JLARC staff reviewed performance measures for two agencies (the Department of Motor Vehicles and the Department of Medical Assistance Services) and found the measures to generally reflect some important agency objectives, while not addressing other important areas. While this is consistent with a system under development, consideration should be given in the future to developing measures that address all of an agency's key missions.
As scrutiny of performance measures increases, through posting on a public web site, through regular audits by the Auditor of Public Accounts, and through JLARC reviews, it is possible that agency management will devote more time to the function and attempt to more fully integrate the development of State-level performance measures into their managerial and budgetary practices.

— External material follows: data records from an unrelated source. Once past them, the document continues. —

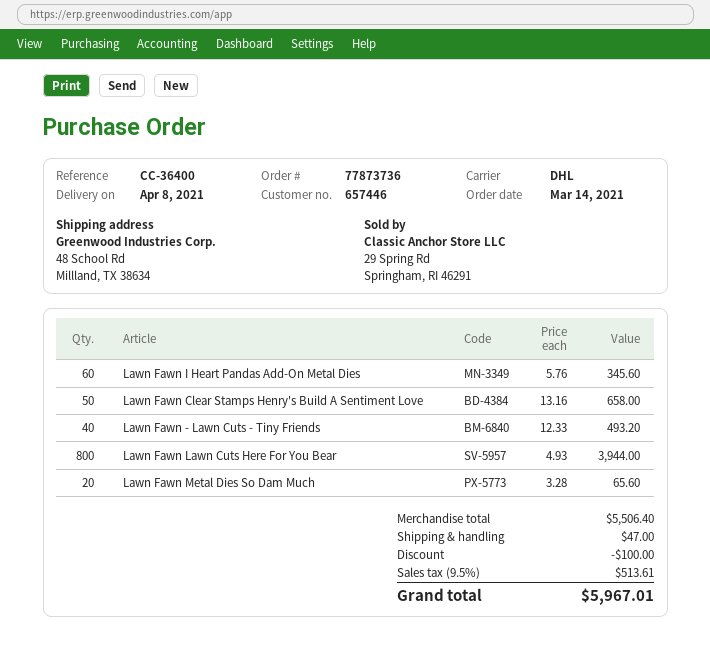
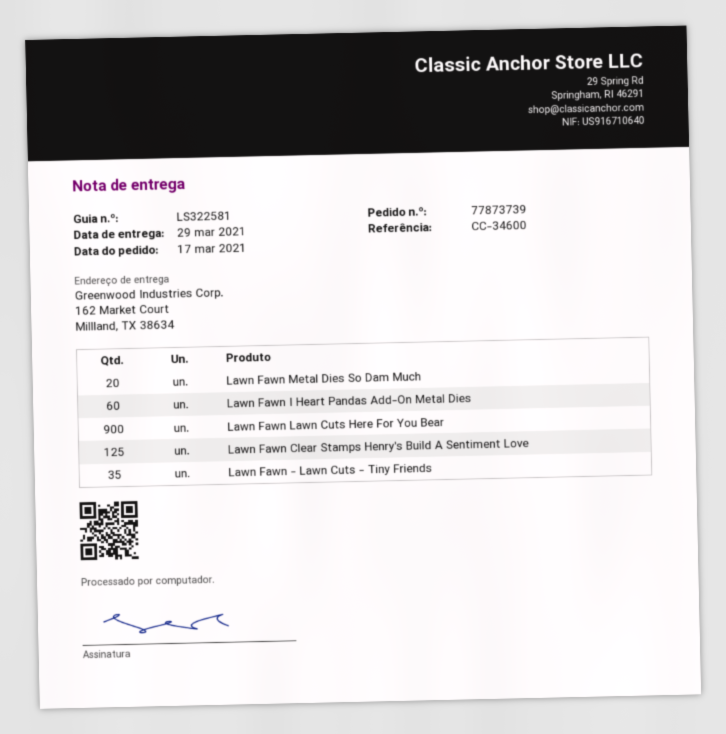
order number: 77873736 -> 77873739
order date: 2021-03-14 -> 2021-03-17
delivery date: 2021-04-08 -> 2021-03-29
reference: CC-36400 -> CC-34600
ship to: 48 School Rd, Millland, TX 38634 -> 162 Market Court, Millland, TX 38634
Lawn Fawn Clear Stamps Henry's Build A Sentiment Love: 50 -> 125
Lawn Fawn - Lawn Cuts - Tiny Friends: 40 -> 35
Lawn Fawn Lawn Cuts Here For You Bear: 800 -> 900

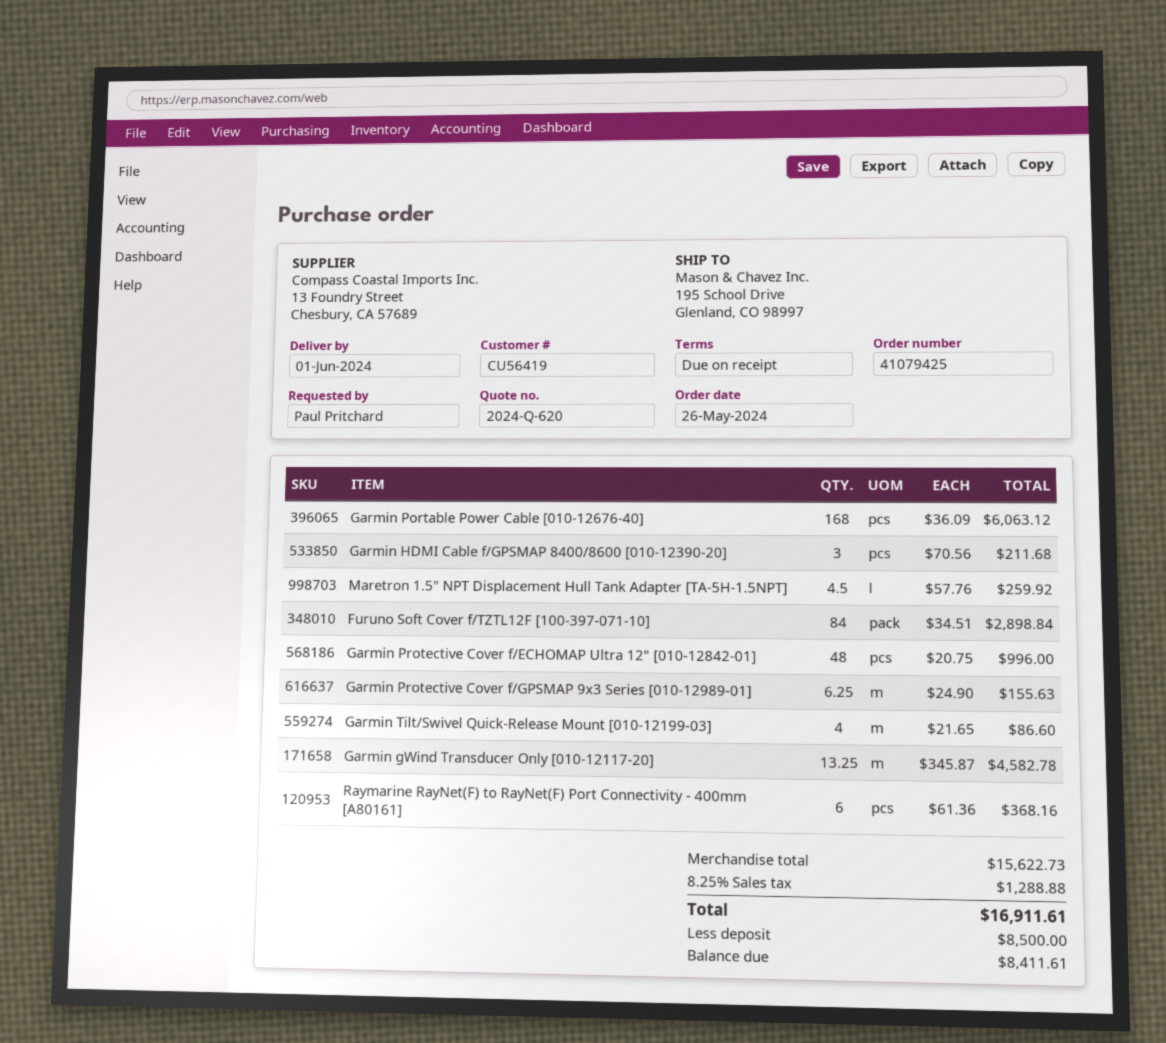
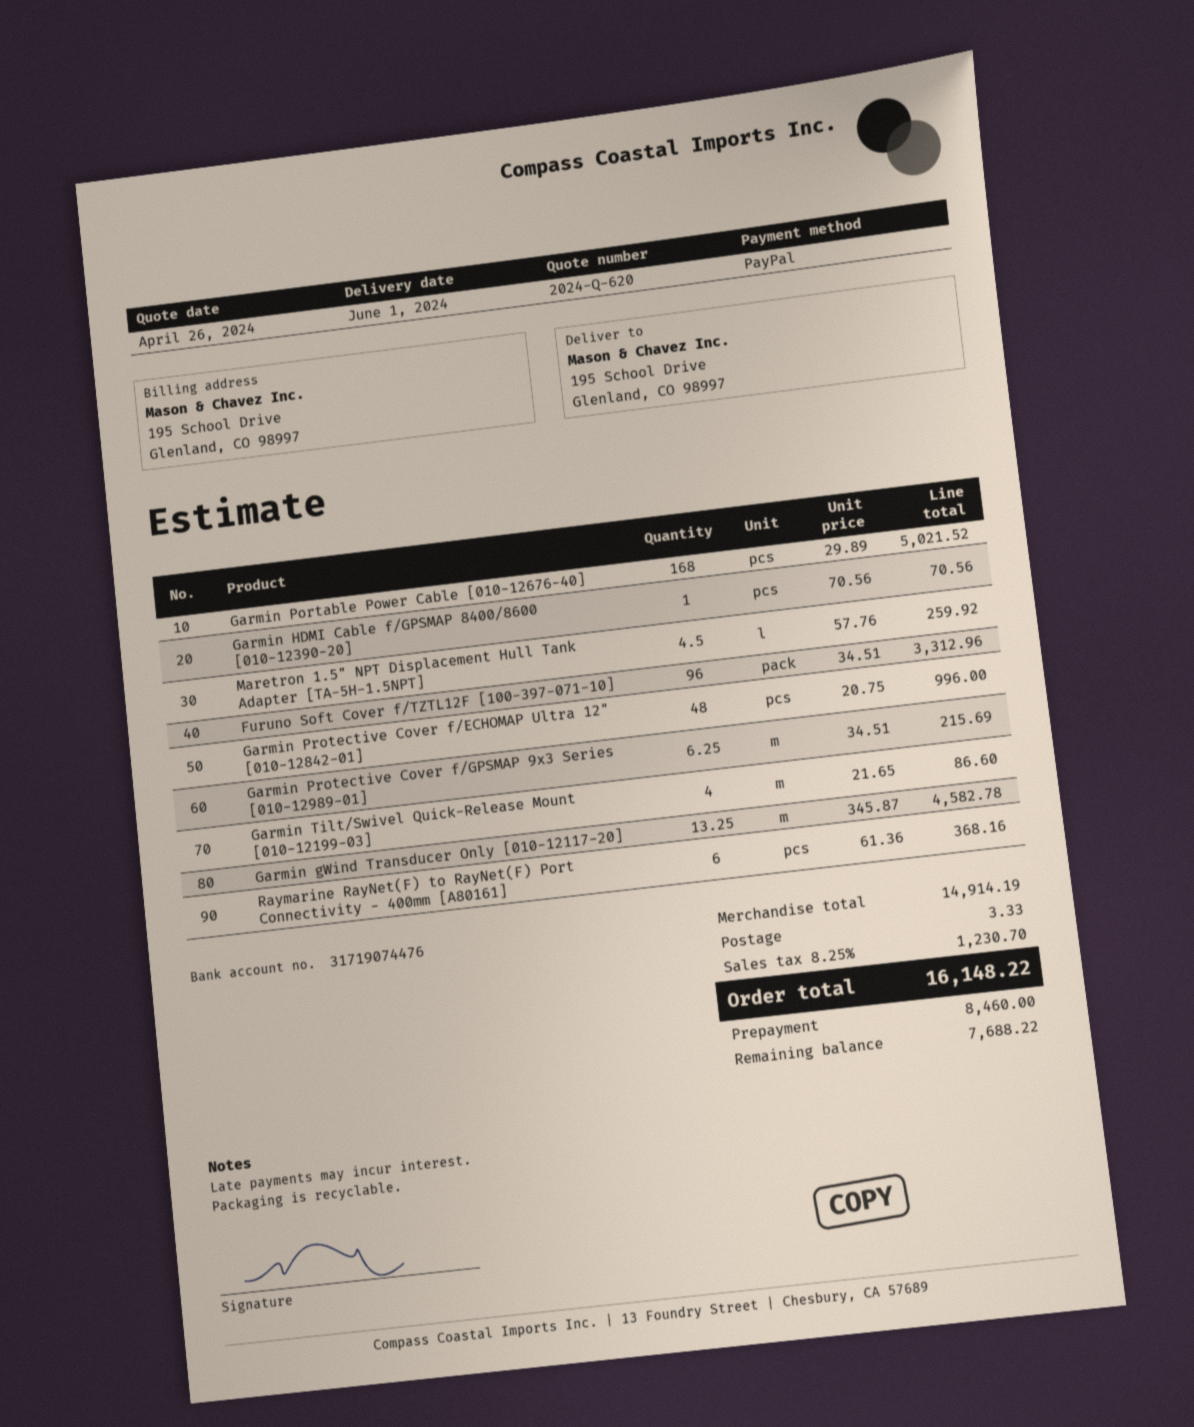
Garmin Portable Power Cable [010-12676-40]: 168 x 36.09 = 6063.12 -> 168 x 29.89 = 5021.52
Garmin HDMI Cable f/GPSMAP 8400/8600 [010-12390-20]: 3 x 70.56 = 211.68 -> 1 x 70.56 = 70.56
Furuno Soft Cover f/TZTL12F [100-397-071-10]: 84 x 34.51 = 2898.84 -> 96 x 34.51 = 3312.96
Garmin Protective Cover f/GPSMAP 9x3 Series [010-12989-01]: 6.25 x 24.90 = 155.63 -> 6.25 x 34.51 = 215.69
subtotal: 15622.73 -> 14914.19
shipping: none -> 3.33
tax: 8.25% = 1288.88 -> 8.25% = 1230.70
total: 16911.61 -> 16148.22
deposit: 8500.00 -> 8460.00
balance: 8411.61 -> 7688.22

This report includes a series of agency profiles intended to provide additional detail about how and why the State budget grew over the 20 years since FY 1981. JLARC staff identified the largest agencies in terms of their FY 2000 total appropriation, and collected extensive data from them during the course of this review. A key goal was for each agency to explain the growth in its budget since FY 1981. Additional information was requested in order to provide a more complete profile of each agency's activities.
The profiles recap the agency's history and organization, an overview of its budget, a comparison of how key agency characteristics changed over time, the appropriation history of the agency, and explanations for the principal changes in the agency's budget. Each profile also presents pie charts of the agency's FY 2000 revenues and expenditures, along with a discussion of the major programs in the agency and a summary of its performance measures.
Profiles of nine of the largest agencies, in terms of total appropriations, are included in this report. Additional information on these and other agencies will be provided in a later JLARC report.